Alveolar bone loss associated with glucose tolerance in Japanese men.

2003 
Aims Type 2 diabetes is known to affect alveolar bone loss (ABL). The purpose of this study was to examine whether impaired glucose tolerance (IGT) is associated with ABL, as is diabetes. Methods A case–control study was performed with 664 Japanese men aged 46–57 years. Panoramic radiographs revealed 513 severe ABL cases, 22 moderate ABL cases, and 129 controls with good alveolar bone. Diabetes status was classified into normal glucose tolerance (NGT), impaired fasting glucose (IFG), IGT, and newly diagnosed diabetes according to the fasting plasma glucose and 75-g oral glucose tolerance test (OGTT).
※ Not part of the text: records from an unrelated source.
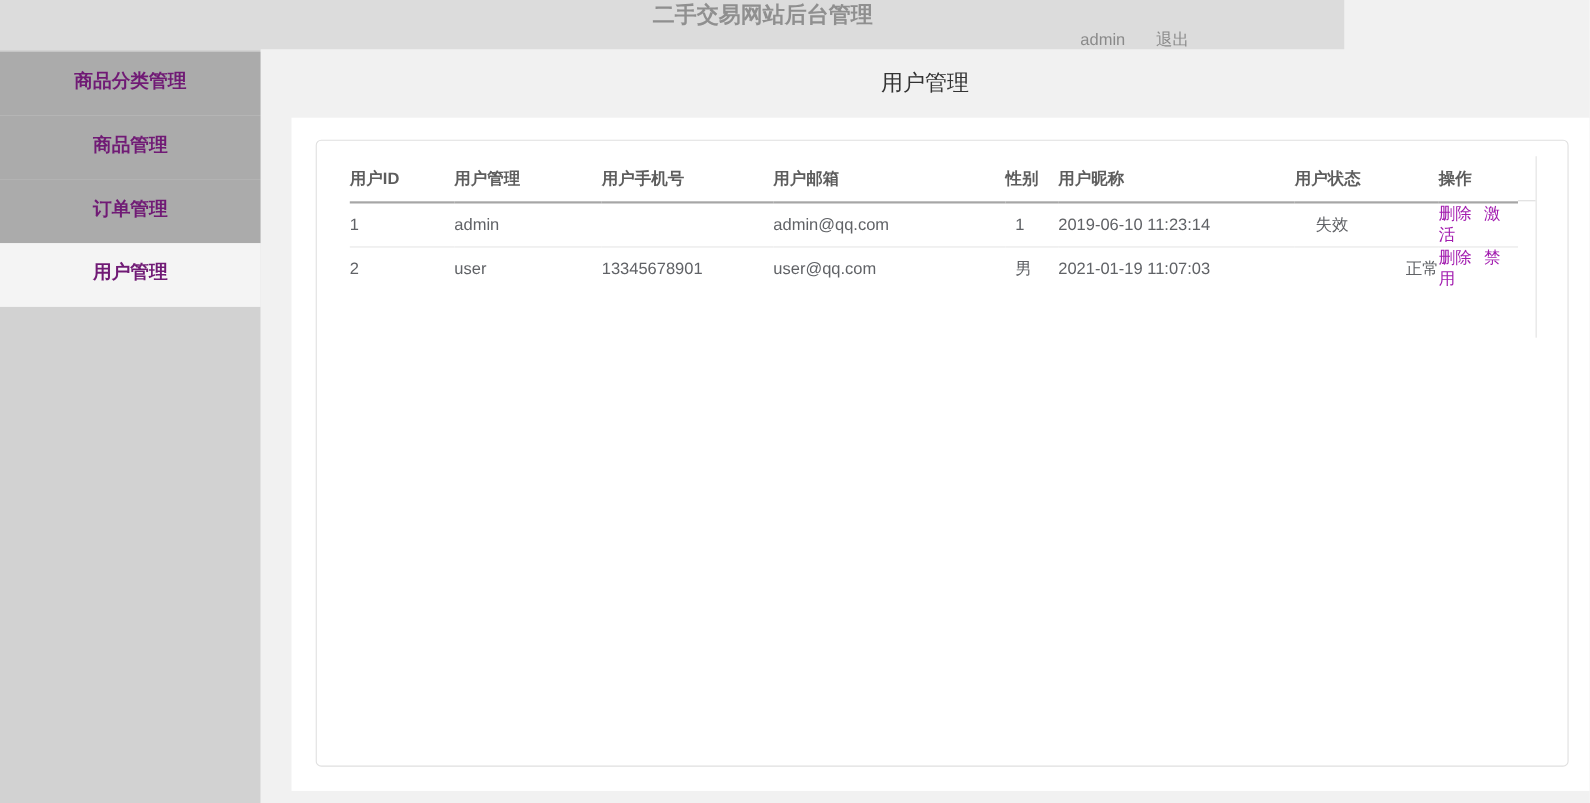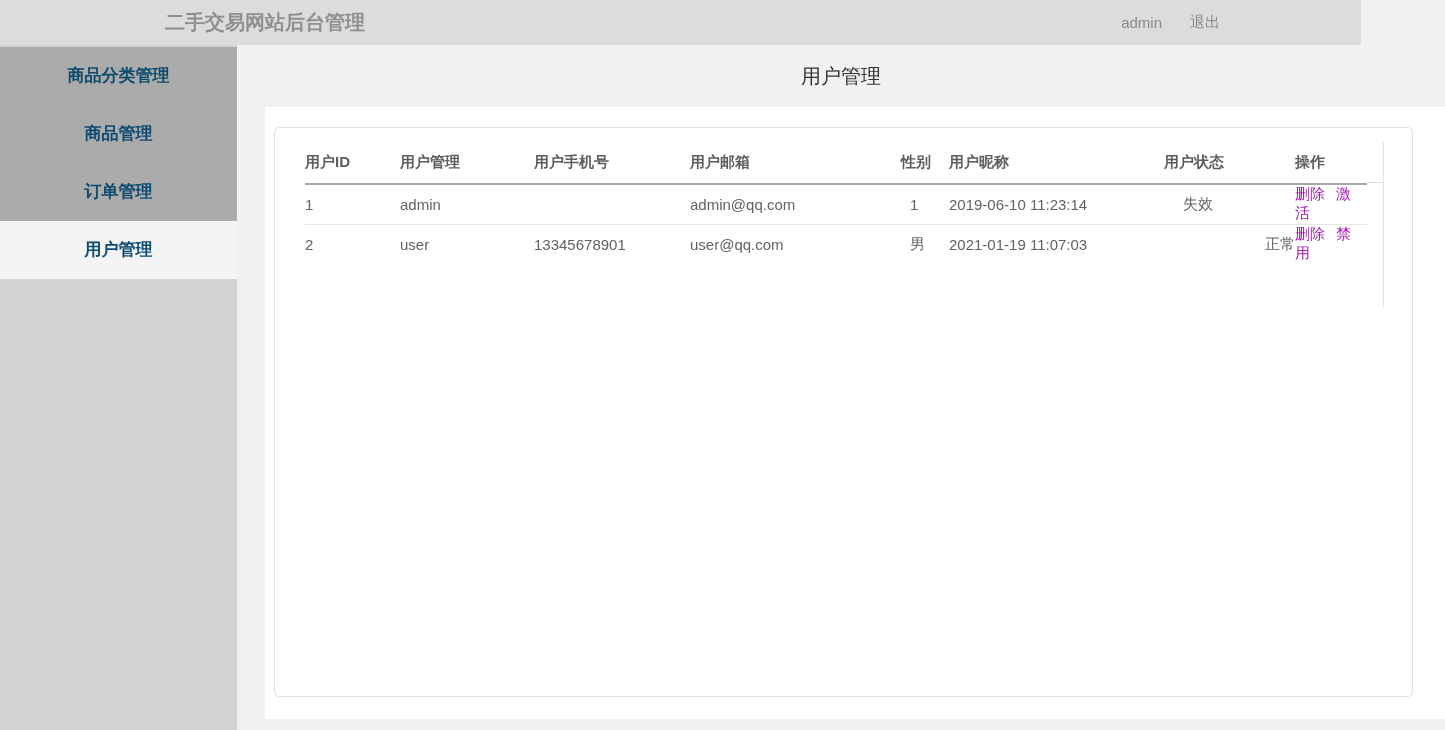"二手交易网站后台管理" .topbar { flex-direction: none -> column; width: 1361px -> 1222px }
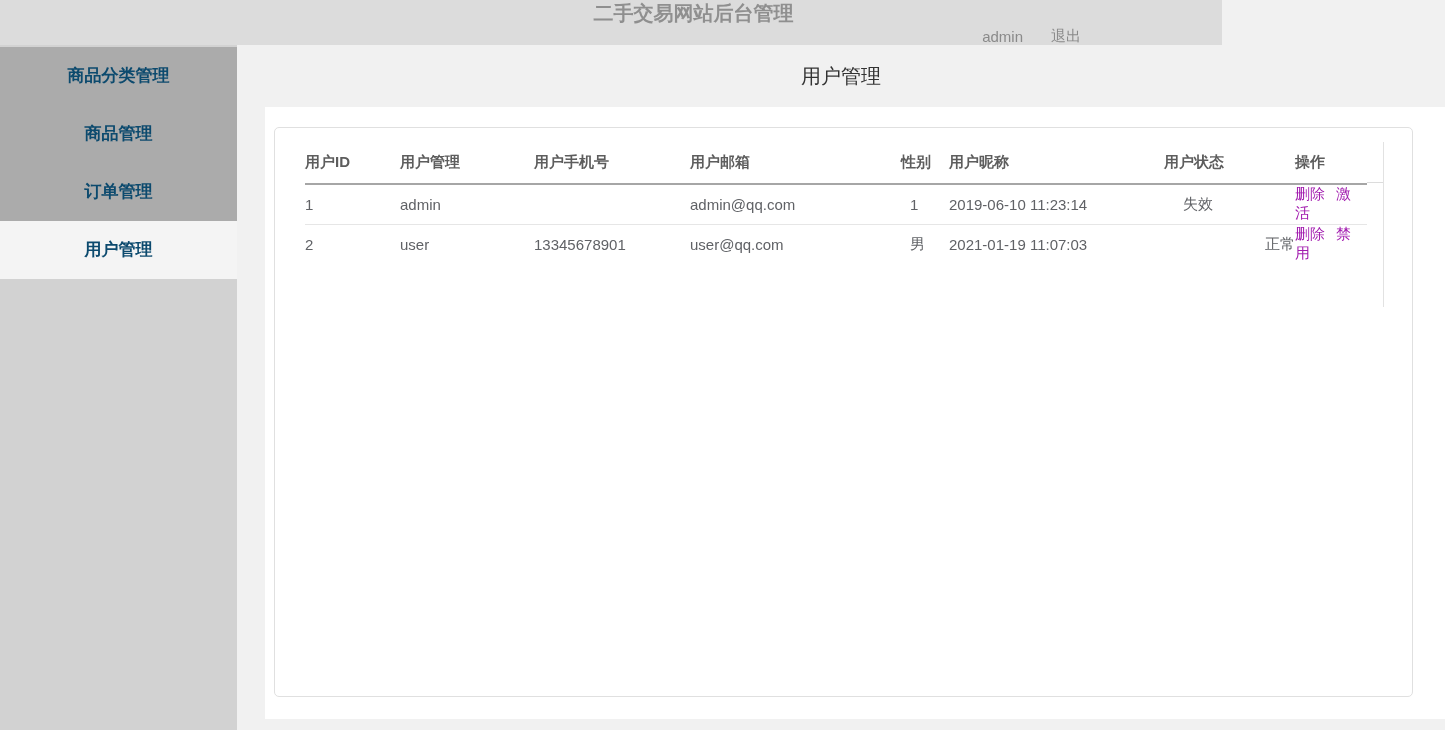"商品分类管理" .menu-item { color: #0c4a6e -> #701a75; font-family: none -> Liberation Mono, monospace }
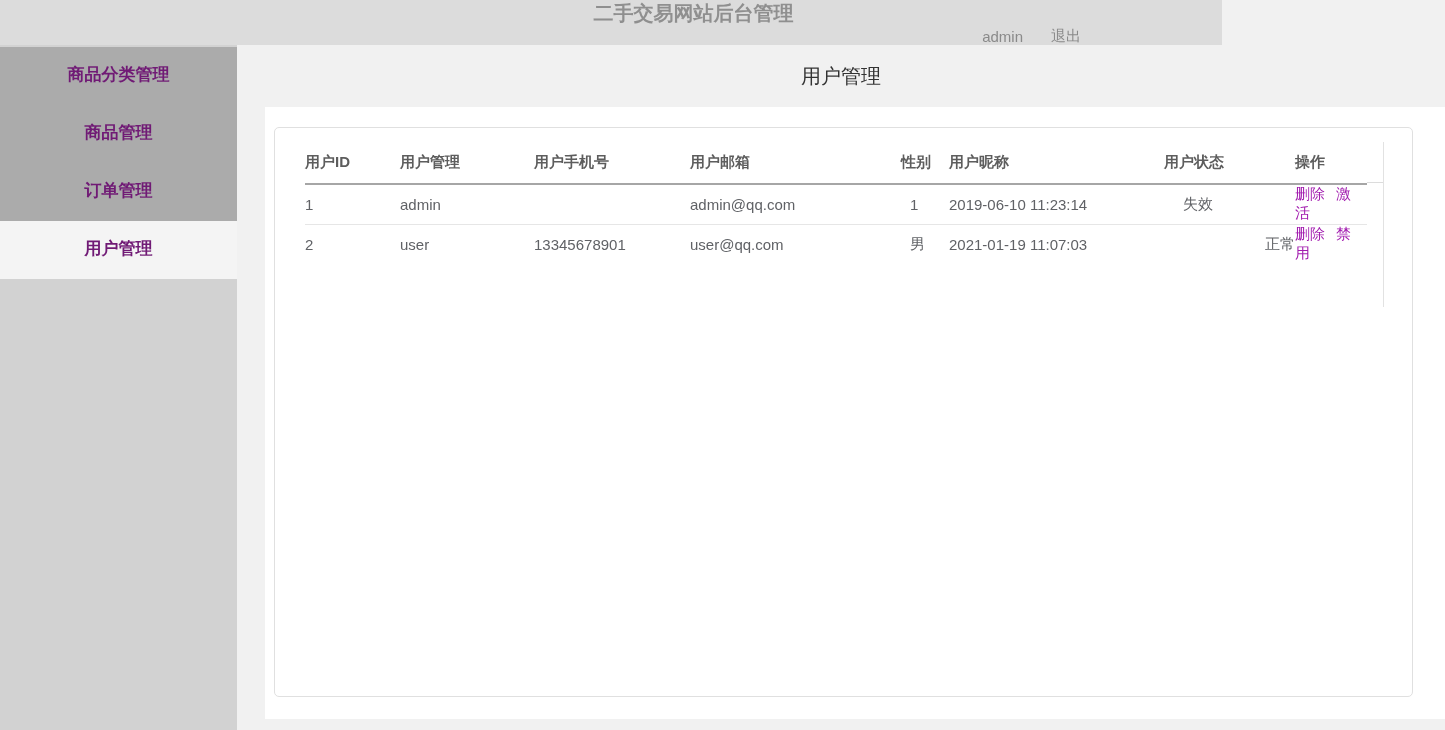"用户ID" .card { left: 9px -> 22px }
Diabetes under treatment was excluded. Odds ratios (ORs) and 95% confidence intervals (CIs) were obtained from ordinal logistic regression analysis. Statistical adjustment was made for total cholesterol, HDL-cholesterol, triglyceride, rank in the Self Defence Forces (SDF), cigarette-years, alcohol use, body mass index, previous 10 years’ brushing habits and instrument use other than toothbrush, and history of periodontal treatment. Results A significant, approximately three-fold increase in the crude OR (crude OR = 3.28; 95% CI = 1.16–9.27) and non-significant 2.6-fold increase in the adjusted OR (adjusted OR = 2.55; 95% CI = 0.86, 7.54) of ABL was observed among men with newly diagnosed Type 2 diabetes compared with the reference group (NGT combined with IFG). However, there was no association between IGT and ABL (adjusted OR = 0.99; 95% CI = 0.59,1.64). Conclusions Type 2 diabetes, but not IGT, was positively associated with ABL. Preventive maintenance against periodontitis is important in middle-aged men with diabetes.